Three times every day he would walk around the block, and each time he looked like a finisher at a most difficult marathon.
I think he did it to piss them off for not giving him a hip replacement! But they’d give him a spinal block every few months that kind of helped.
“Damn Tricare”
Tricare does not, and cannot, determine the actions of a military hospital’s capacity to accomplish surgery.
They only handle the financial end of what the outside doctors determine and the only kind of surgery they will disapprove is cosmetic for persons in the outside world. My thoughts here are the specific doctor that made that call, if he was in a military facility, did not have the capacity to do that surgery at which time your father would have been directed (referred) to a private practice downtown. If he didn’t like that call from Dr. downtown, get a second opinion. But this had nothing to do with Tricare. Plus after his late sixties, he switches over to Tricare for Life at which time the primary is medicare and Tricare becomes the secondary. And Tricare has nothing in it’s rules, written by congress, to deny any surgery of this type.

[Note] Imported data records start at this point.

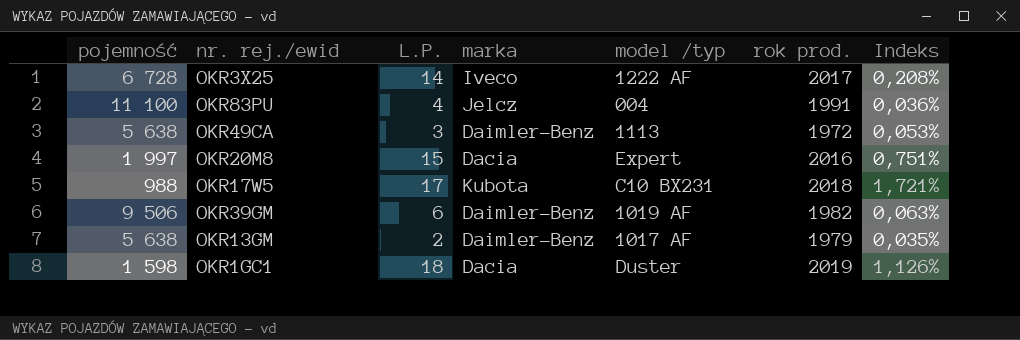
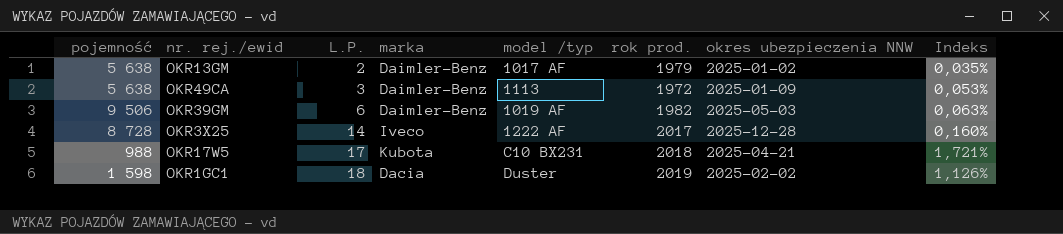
row order: none -> L.P. ascending
column okres ubezpieczenia NNW | position: none -> 7
row OKR83PU: 11 100 | 4 | Jelcz | 004 | 1991 | 0,036% -> none
row OKR20M8: 1 997 | 15 | Dacia | Expert | 2016 | 0,751% -> none
OKR3X25 | pojemność: 6 728 -> 8 728
OKR3X25 | Indeks: 0,208% -> 0,160%

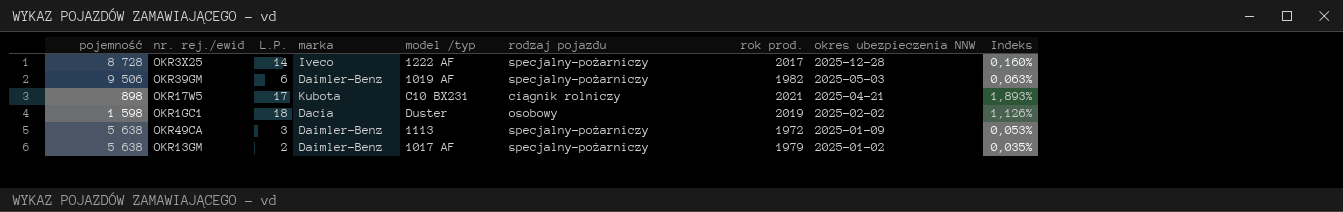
row order: L.P. ascending -> okres ubezpieczenia NNW descending
column rodzaj pojazdu | position: none -> 6
OKR17W5 | pojemność: 988 -> 898
OKR17W5 | rok prod.: 2018 -> 2021
OKR17W5 | Indeks: 1,721% -> 1,893%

Hip replacement surgeries have been accomplished successfully in elderly patients of advanced age. Find another doctor. Then deal with medicare. It may cost some, but it can be done. Another thought is was this identified in his outbound physical and is on record with the VA? Another source if it is.
rwood
My thoughts here are the specific doctor that made that call, if he was in a military facility, did not have the capacity to do that surgery at which time your father would have been directed (referred) to a private practice downtown.
I suspect it might have been like that.
That was in the late 1990s, my mother had been on medicare for many years, but the old man preferred the ‘base’ doctors.
Also about the time, they retired to Florida and no longer went to Great Lakes (where I was born ~70 years back).
Just annual check-ups, never sick.
Well he did fall out of a tree he was trimming, and that slowed down his weight lifting!
Until his hip went he could do one leg deep knee bends.
I had a lot of fun with that and betting my friends on it.
Then we’d go visit the old man and collect!
That was something I practiced just to keep up with him.